Avec la bénédiction papale, les réactions enthousiastes engendrent de formidables coalitions européennes de très vaste ampleur entre 1095 et 1292. Les expéditions des armées des croisés sont abominables et déstabilisent l’Europe et le Moyen-Orient. Les armées de Chevaliers, de Teutons, d’Hospitaliers et de Templiers prennent activement part aux huit croisades. Celles-ci mobilisent les populations entières par dizaines de milliers qui partent de tous les quatre coins d’Europe jusqu’aux confins de la Russie pour le Moyen-Orient : Jérusalem, Damas (et toute la Syrie), Beyrouth (et tout le Liban), Bethleem, Samarie, l’Irak, l’Iran, Chypre, Crête, Byzance, Constantinople, l’Egypte, Tripoli, Carthage). Au départ, croix sur le dos, les croisés ont pour but de contrôler la Terre sainte et Jérusalem afin de récupérer le Saint-Sépulcre et libérer ainsi « le tombeau du Christ » des mains des « infidèles » musulmans à qui ils portaient la divine parole. Par la suite les croisades seront l’occasion d'expéditions de pillages, le sac des villes traversées, le massacre des hommes, le viol des femmes, le vol des richesses des populations musulmanes, juives et même chrétiennes de ces régions à qui ils livrent les guerres au nom de la chrétienté.
Entre temps, dès 1237, sous le Roi universel Gengis Khan, les Mongols ou « Hordes d’Or », peuples d’Asie à l’origine d’un des plus grands empires de tous les temps (couvrant l’Asie centrale, la Birmanie, l’Indonésie, la Chine, la Russie, le Moyen-Orient), écraseront les Ukrainiens, les Polonais, les Hongrois, les Autrichiens, etc. A l’intérieur de l’Europe, quand ce ne sont pas les invasions étrangères, ce sont les guerres internes entre Français, Anglais, Germains, Romains, etc. Ainsi, en sera-t-il des Français vaincus par les Flamands à Courtrai en 1302. Ou encore la guerre de cent ans qui se poursuit de 1337 à 1453 sur le sol français.
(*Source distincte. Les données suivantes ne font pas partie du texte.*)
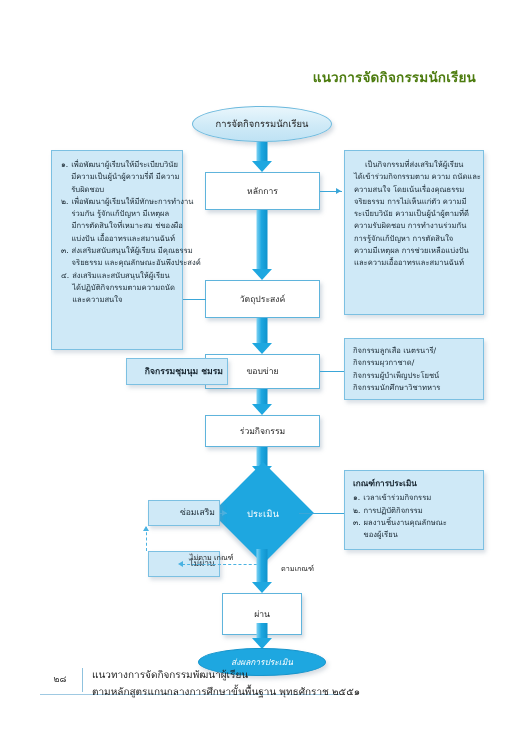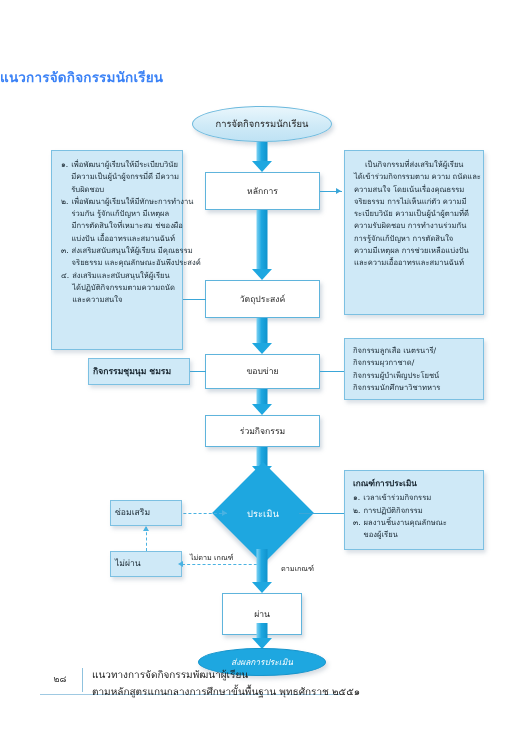--- a/index.html
+++ b/index.html
@@ -25,24 +25,24 @@
     height: 737px;
     background: #ffffff;
   }
 
   
   .title {
     position: absolute;
     left: 0;
     top: 66px;
     width: 476px;
-    text-align: left;
+    text-align: right;
     font-size: 13.5px;
     font-weight: bold;
-    color: #3b82f6;
+    color: #4d7c0f;
     letter-spacing: 0.2px;
   }
 
   
   .node {
     position: absolute;
     display: flex;
     align-items: center;
     justify-content: center;
     text-align: center;
@@ -82,25 +82,26 @@
     display: block;
     padding: 8px 9px;
     font-size: 7.6px;
     line-height: 1.62;
     color: #16242e;
     text-align: left;
   }
   .infobox.center {
     display: flex;
     align-items: center;
-    justify-content: flex-start;
+    justify-content: flex-end;
     text-align: center;
     font-size: 8.6px;
     font-weight: bold;
     padding: 4px;
+    margin-left: 38px;
   }
 
   .list-line { white-space: nowrap; }
   .ol-item {
     display: flex;
     gap: 3px;
     margin-bottom: 0px;
   }
   .ol-num { flex: 0 0 auto; }
   .ol-txt { flex: 1 1 auto; }
@@ -294,21 +295,21 @@
 
   <div class="hline" style="left:183px; top:299px; width:23px;"></div>
   <div class="arrowhead-left" style="left:178px; top:295.5px;"></div>
 
   <div class="infobox" style="left:51px; top:150px; width:132px; height:200px; position:absolute;">
 
     <div class="ol-item">
       <span class="ol-num">๑.</span>
       <span class="ol-txt">
         <span class="list-line">เพื่อพัฒนาผู้เรียนให้มีระเบียบวินัย</span><br>
-        <span class="list-line">มีความเป็นผู้นำผู้จกรรมี่ดี มีความ</span><br>
+        <span class="list-line">มีความเป็นผู้นำผู้ความรี่ดี มีความ</span><br>
         <span class="list-line">รับผิดชอบ</span>
       </span>
     </div>
 
     <div class="ol-item">
       <span class="ol-num">๒.</span>
       <span class="ol-txt">
         <span class="list-line">เพื่อพัฒนาผู้เรียนให้มีทักษะการทำงาน</span><br>
         <span class="list-line">ร่วมกัน รู้จักแก้ปัญหา มีเหตุผล</span><br>
         <span class="list-line">มีการตัดสินใจที่เหมาะสม ช่ของผือ</span><br>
Sorte de retour des croisades quelques décennies plus tard, c’est au tour des Musulmans de mener les djihads avec de fréquentes invasions sur les terres d’Europe ., en commençant par la Grèce, puis la Bulgarie, la Roumanie, etc., jusqu’aux portes de Viennes en Autriche à la fin du 17ème siècle comme nous le mentionnions supra. Partie de la péninsule ibérique (Espagne), la Reconquista chrétienne contre les Musulmans aura lieu parallèlement, depuis le 8ème siècle d’ailleurs jusqu’à la prise de Grenade en 1492. Dès cette date, s’ajouteront aux massacres d’une Europe éloignées des principes démocratiques, les génocides des esclavagistes et des colons depuis les indigènes d’Amérique (Indiens) jusqu’aux nègres d’Afrique en passant par les Jaunes d’Asie, tous des termes qui rappellent le racisme occidental qui proclame avec Gobineau qu’« il n’est d’histoire que blanche ».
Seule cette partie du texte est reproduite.